A reader has a literary insight into the current president and the creeping brutalism of the GOP:
On a long plane ride the other day I came upon a passage in James Bradley's "Flyboys" that you may not have seen, and that touches on the history of torture, how abberant this is for us. It's an account of the air war over Japan in World War Two, and about, among other things, the inhumanity of the Japanese captors towards American pilots. A downed pilot named Nielson remembers:
"I was given what they call the water cure. I was put on the floor with my arms and legs stretched out, one guard holding each limb. A towel was wrapped around my face and water was poured on. They poured water on this towel until I was was almost unconscious from strangulation, then they would let up until I'd get my breath, then they'd start all over again. I felt more or less like I was drowning, just gasping between life and death."

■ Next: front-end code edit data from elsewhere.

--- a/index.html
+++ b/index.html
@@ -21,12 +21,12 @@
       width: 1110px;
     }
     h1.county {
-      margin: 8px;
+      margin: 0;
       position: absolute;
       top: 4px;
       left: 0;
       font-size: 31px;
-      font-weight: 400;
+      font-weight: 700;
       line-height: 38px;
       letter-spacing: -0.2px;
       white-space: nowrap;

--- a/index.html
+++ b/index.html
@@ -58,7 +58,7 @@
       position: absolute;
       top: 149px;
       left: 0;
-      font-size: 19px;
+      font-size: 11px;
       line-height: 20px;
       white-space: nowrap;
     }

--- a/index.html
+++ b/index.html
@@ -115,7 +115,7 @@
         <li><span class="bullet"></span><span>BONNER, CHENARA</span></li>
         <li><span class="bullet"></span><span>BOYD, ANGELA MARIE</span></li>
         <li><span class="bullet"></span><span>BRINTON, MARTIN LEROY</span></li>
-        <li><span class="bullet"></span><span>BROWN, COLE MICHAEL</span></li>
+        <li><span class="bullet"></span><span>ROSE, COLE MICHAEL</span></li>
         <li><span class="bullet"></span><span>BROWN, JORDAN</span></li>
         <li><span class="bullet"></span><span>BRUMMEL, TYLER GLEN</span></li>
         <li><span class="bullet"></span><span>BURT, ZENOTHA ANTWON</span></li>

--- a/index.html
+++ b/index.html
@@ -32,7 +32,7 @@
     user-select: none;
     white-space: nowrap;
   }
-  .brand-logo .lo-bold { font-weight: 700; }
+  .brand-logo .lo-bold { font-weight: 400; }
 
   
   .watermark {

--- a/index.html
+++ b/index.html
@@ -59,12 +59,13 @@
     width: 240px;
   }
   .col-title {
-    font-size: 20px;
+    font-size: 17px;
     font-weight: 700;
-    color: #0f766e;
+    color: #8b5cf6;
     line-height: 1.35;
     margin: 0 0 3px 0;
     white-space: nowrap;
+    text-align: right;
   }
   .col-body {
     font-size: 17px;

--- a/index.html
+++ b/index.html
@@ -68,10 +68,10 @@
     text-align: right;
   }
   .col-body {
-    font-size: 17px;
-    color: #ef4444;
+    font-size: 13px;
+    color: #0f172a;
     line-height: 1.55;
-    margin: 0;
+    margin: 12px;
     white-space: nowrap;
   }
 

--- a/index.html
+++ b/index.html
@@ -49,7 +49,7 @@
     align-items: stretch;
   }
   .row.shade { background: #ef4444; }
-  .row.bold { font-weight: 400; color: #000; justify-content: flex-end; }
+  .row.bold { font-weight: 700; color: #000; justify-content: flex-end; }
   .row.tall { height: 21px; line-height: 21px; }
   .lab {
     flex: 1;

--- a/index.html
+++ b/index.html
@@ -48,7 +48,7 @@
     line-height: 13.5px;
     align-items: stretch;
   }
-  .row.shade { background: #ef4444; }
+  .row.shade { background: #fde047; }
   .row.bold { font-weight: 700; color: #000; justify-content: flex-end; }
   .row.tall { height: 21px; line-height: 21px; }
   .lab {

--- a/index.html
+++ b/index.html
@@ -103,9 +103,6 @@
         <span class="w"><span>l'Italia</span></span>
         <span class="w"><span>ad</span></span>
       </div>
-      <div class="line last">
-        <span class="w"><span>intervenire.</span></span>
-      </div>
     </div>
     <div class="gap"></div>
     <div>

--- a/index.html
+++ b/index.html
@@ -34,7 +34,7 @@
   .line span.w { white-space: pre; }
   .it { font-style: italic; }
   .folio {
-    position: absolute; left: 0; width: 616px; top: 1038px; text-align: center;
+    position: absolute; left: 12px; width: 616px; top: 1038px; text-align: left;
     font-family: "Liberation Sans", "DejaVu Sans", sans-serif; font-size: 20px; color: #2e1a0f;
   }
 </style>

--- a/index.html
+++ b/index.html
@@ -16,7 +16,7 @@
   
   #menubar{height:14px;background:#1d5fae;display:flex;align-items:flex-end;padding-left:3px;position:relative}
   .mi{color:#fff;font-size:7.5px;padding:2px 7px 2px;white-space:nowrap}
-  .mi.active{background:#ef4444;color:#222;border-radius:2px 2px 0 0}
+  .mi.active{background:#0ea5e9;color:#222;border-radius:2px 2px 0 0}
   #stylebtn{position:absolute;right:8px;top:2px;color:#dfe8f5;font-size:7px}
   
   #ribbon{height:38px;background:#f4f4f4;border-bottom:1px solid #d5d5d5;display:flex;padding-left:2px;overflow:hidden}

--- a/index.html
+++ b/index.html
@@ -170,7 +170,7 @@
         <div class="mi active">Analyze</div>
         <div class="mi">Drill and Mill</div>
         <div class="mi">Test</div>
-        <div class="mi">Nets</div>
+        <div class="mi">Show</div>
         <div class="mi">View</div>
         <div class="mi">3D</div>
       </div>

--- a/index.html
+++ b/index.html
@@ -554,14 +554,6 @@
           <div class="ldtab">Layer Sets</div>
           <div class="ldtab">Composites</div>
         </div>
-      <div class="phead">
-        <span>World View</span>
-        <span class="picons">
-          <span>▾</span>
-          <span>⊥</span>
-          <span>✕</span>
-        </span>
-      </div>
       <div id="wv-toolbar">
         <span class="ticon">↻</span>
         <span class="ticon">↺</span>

As Bradley points out, this torture had been used by Americans in the Phillipines, to general scandal and American outrage; there's an account in Morris's " Theodore Rex". When news of these tortures, along with the execution-murders of American prisoners, reached the U.S., the headline in the TIMES ran:
"TOKYO STANDS ALONE AS A CRUEL CAPTOR IN DEFIANCE OF GENEVA CONVENTION."
The hero of the book is, of course, one of the flyboys who ran these risks of torture and killing at the hands of a government that defied the Geneva Convention: George H. W. Bush.